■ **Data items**
☆ ☆ ☆ ☆ ☆ ☆ ☆

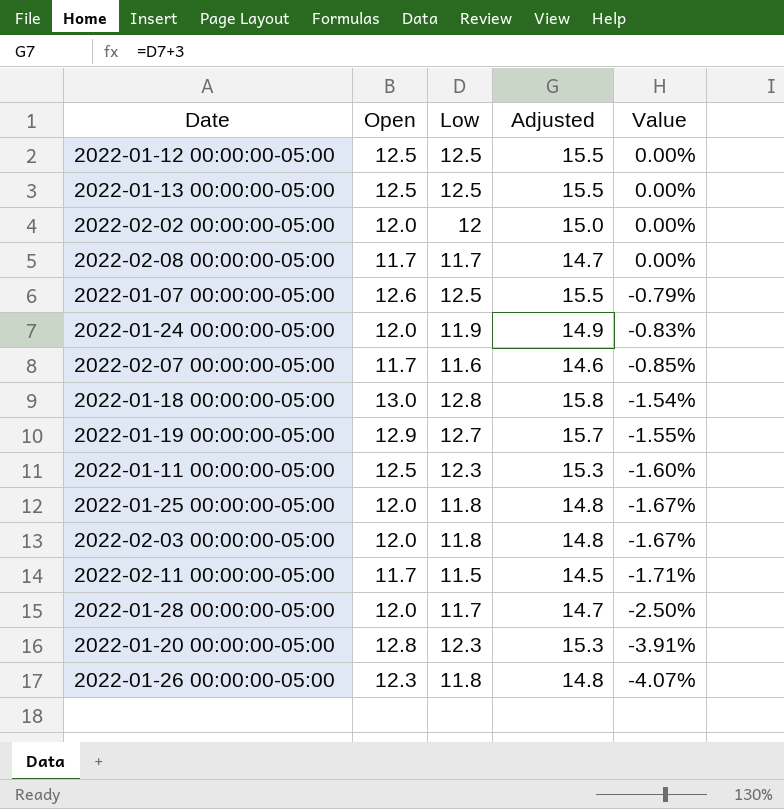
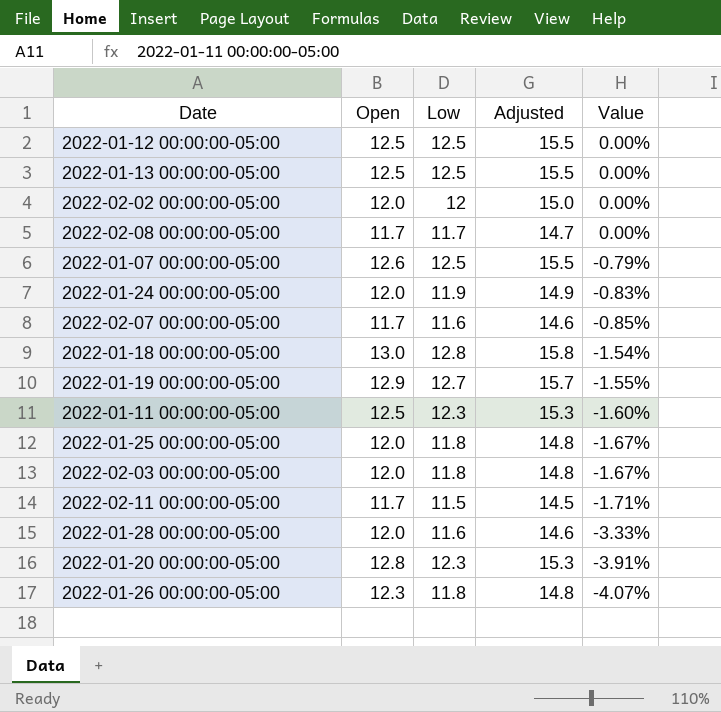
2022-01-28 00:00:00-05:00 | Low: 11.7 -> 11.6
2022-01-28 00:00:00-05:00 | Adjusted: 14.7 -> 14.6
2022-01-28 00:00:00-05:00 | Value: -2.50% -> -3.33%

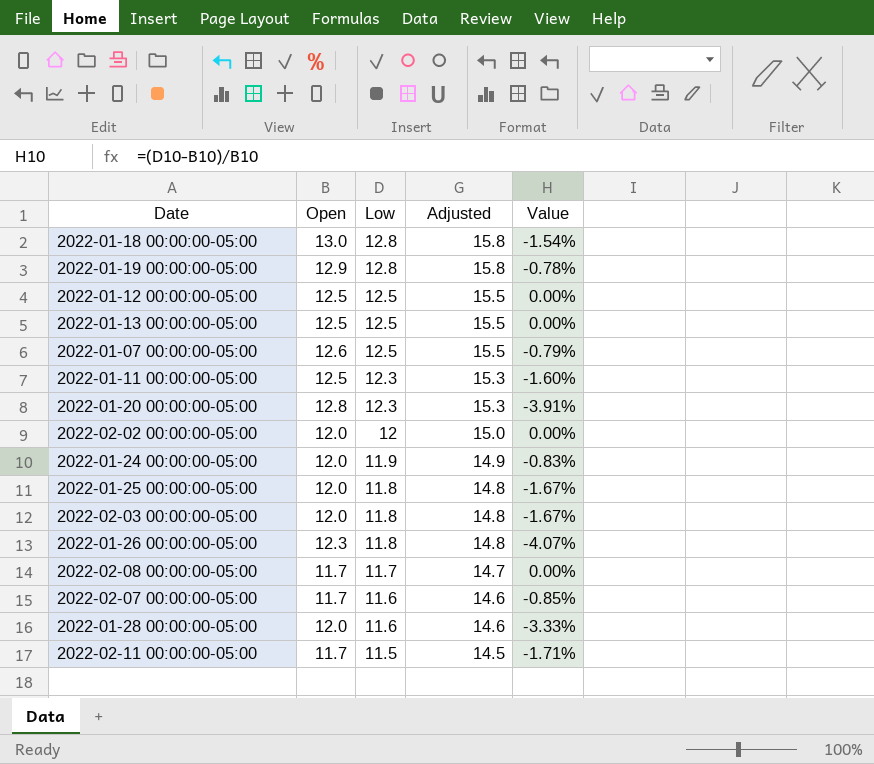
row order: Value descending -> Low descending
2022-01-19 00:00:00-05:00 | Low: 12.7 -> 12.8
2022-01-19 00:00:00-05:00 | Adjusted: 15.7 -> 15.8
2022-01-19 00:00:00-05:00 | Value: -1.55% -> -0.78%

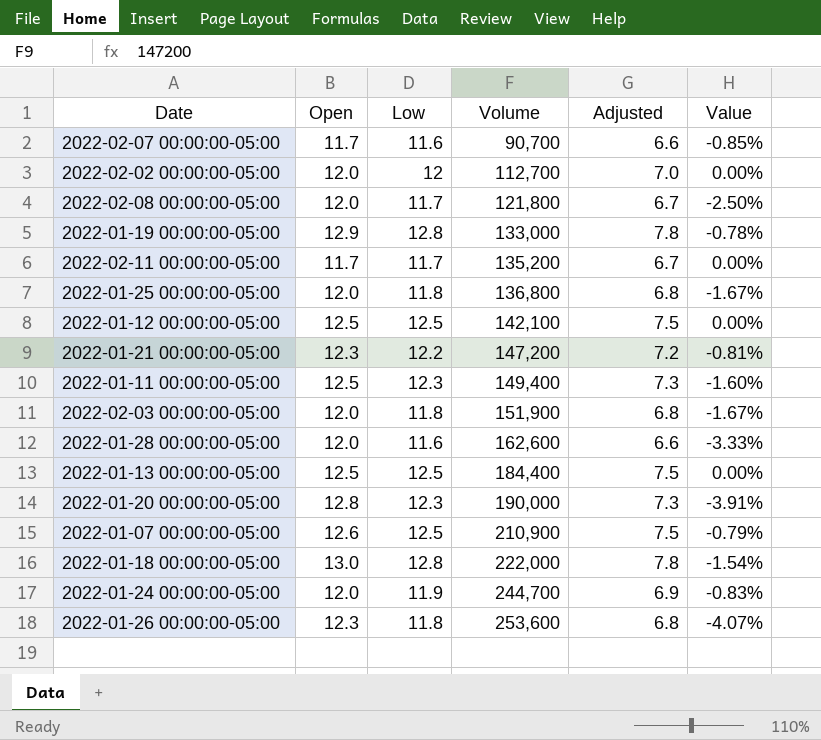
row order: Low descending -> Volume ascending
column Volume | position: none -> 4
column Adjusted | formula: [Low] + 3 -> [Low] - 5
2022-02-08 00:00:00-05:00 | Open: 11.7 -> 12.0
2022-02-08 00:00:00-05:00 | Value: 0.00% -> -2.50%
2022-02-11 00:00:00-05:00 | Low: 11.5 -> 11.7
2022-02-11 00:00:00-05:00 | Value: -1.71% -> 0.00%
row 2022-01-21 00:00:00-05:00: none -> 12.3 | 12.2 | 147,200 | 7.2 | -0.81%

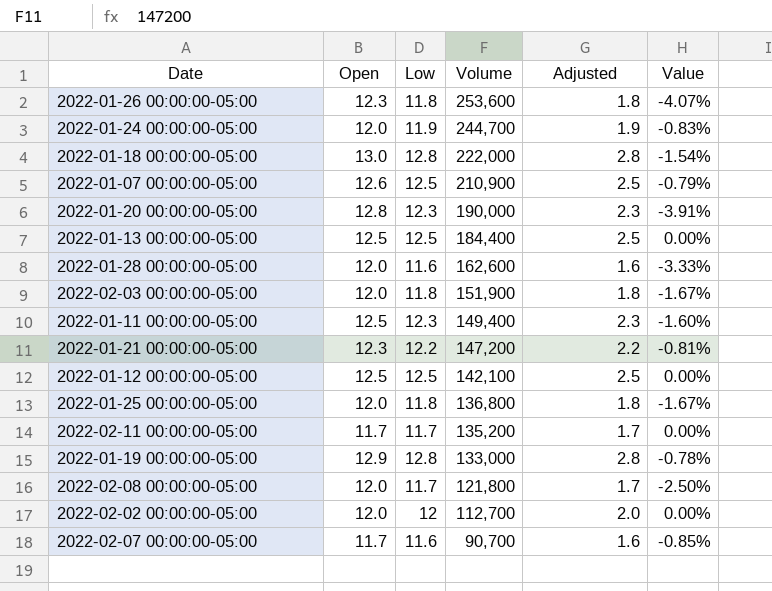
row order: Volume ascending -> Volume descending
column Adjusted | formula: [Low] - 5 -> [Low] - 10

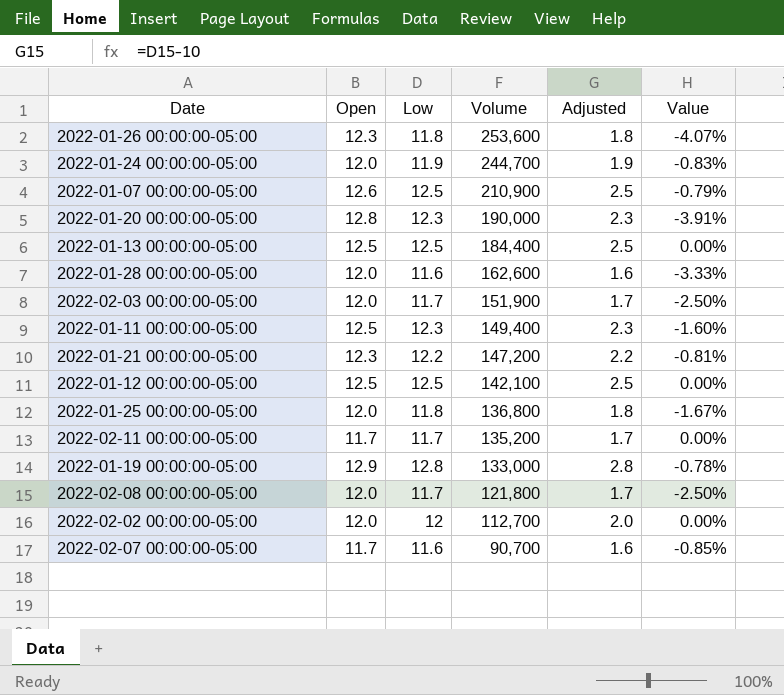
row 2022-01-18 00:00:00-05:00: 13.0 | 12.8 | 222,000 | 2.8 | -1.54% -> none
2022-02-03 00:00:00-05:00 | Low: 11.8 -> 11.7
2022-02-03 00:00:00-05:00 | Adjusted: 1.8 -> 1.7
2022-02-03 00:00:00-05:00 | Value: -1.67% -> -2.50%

☆ ☆ ☆ ☆ ☆ ☆ ☆

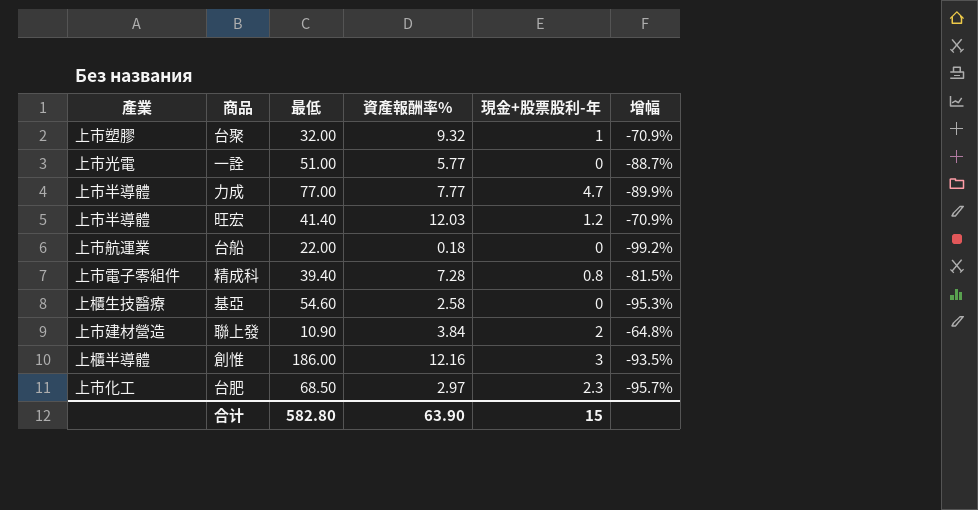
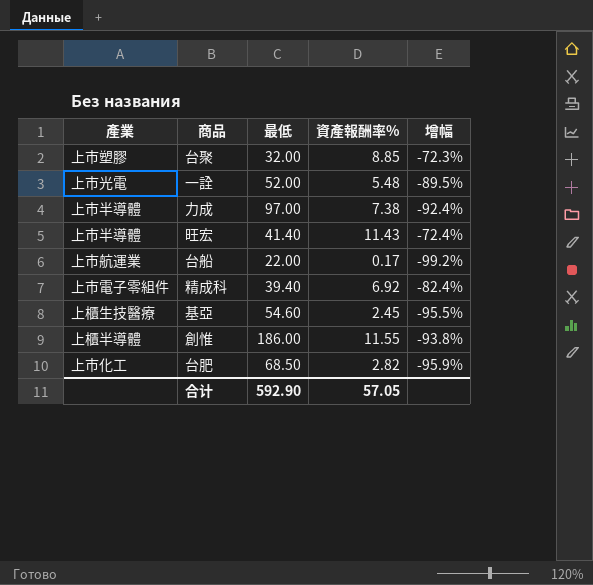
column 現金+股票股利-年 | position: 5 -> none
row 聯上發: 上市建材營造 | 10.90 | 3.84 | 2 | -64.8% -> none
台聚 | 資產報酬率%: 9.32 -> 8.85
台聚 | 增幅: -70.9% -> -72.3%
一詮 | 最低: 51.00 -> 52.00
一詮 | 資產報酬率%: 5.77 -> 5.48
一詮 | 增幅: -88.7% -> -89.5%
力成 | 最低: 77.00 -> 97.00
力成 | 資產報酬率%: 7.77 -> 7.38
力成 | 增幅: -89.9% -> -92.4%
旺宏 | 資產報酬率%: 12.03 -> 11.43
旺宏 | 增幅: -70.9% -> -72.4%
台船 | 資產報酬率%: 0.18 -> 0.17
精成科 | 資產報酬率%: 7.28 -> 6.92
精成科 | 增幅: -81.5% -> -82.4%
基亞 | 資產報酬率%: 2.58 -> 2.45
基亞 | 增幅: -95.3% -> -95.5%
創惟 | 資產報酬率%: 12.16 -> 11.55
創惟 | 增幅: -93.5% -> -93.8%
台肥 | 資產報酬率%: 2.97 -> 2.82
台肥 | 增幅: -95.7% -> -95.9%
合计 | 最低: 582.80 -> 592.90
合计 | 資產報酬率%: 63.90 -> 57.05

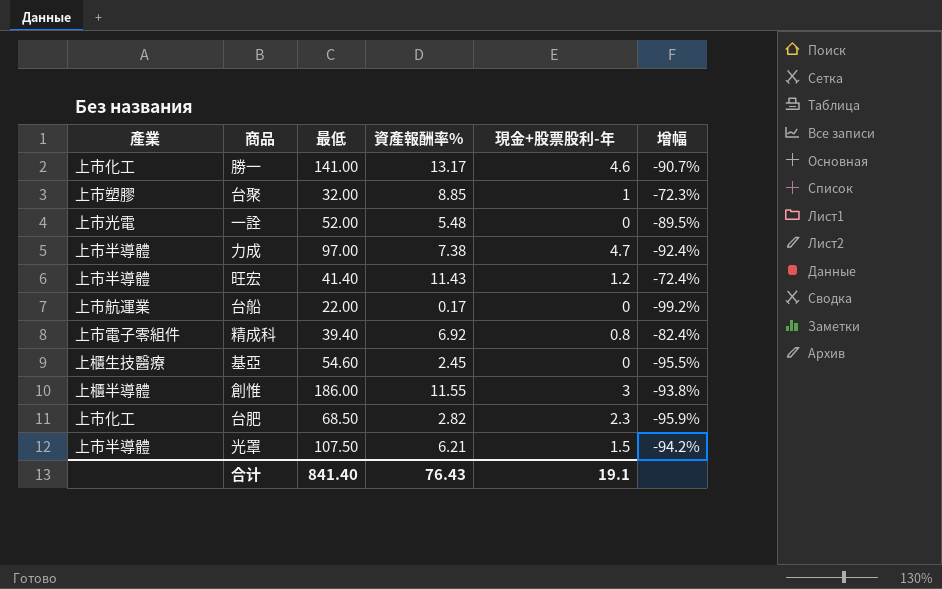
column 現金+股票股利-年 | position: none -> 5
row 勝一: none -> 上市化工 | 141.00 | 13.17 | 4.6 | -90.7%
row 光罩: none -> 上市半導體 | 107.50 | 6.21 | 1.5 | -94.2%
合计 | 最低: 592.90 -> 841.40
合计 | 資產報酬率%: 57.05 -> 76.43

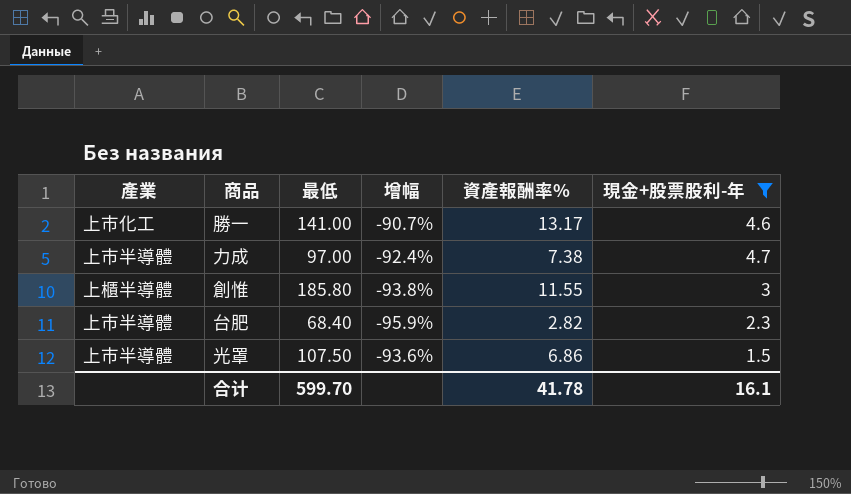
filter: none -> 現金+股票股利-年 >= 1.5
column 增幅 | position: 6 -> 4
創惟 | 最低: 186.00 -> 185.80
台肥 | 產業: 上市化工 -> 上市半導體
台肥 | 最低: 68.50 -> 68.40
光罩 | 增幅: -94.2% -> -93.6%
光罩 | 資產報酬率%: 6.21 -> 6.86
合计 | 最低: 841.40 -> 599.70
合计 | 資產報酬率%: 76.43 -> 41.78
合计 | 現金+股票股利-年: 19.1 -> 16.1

☆ ☆ ☆ ☆ ☆ ☆ ☆

Please output the lines above beginning at the line with "力成 | 資產報酬率%: 7.77 -> 7.38" and ending after the line with "合计 | 現金+股票股利-年: 19.1 -> 16.1", precisely as written and with no pictures.

■ **Answer space**
力成 | 資產報酬率%: 7.77 -> 7.38
力成 | 增幅: -89.9% -> -92.4%
旺宏 | 資產報酬率%: 12.03 -> 11.43
旺宏 | 增幅: -70.9% -> -72.4%
台船 | 資產報酬率%: 0.18 -> 0.17
精成科 | 資產報酬率%: 7.28 -> 6.92
精成科 | 增幅: -81.5% -> -82.4%
基亞 | 資產報酬率%: 2.58 -> 2.45
基亞 | 增幅: -95.3% -> -95.5%
創惟 | 資產報酬率%: 12.16 -> 11.55
創惟 | 增幅: -93.5% -> -93.8%
台肥 | 資產報酬率%: 2.97 -> 2.82
台肥 | 增幅: -95.7% -> -95.9%
合计 | 最低: 582.80 -> 592.90
合计 | 資產報酬率%: 63.90 -> 57.05

column 現金+股票股利-年 | position: none -> 5
row 勝一: none -> 上市化工 | 141.00 | 13.17 | 4.6 | -90.7%
row 光罩: none -> 上市半導體 | 107.50 | 6.21 | 1.5 | -94.2%
合计 | 最低: 592.90 -> 841.40
合计 | 資產報酬率%: 57.05 -> 76.43

filter: none -> 現金+股票股利-年 >= 1.5
column 增幅 | position: 6 -> 4
創惟 | 最低: 186.00 -> 185.80
台肥 | 產業: 上市化工 -> 上市半導體
台肥 | 最低: 68.50 -> 68.40
光罩 | 增幅: -94.2% -> -93.6%
光罩 | 資產報酬率%: 6.21 -> 6.86
合计 | 最低: 841.40 -> 599.70
合计 | 資產報酬率%: 76.43 -> 41.78
合计 | 現金+股票股利-年: 19.1 -> 16.1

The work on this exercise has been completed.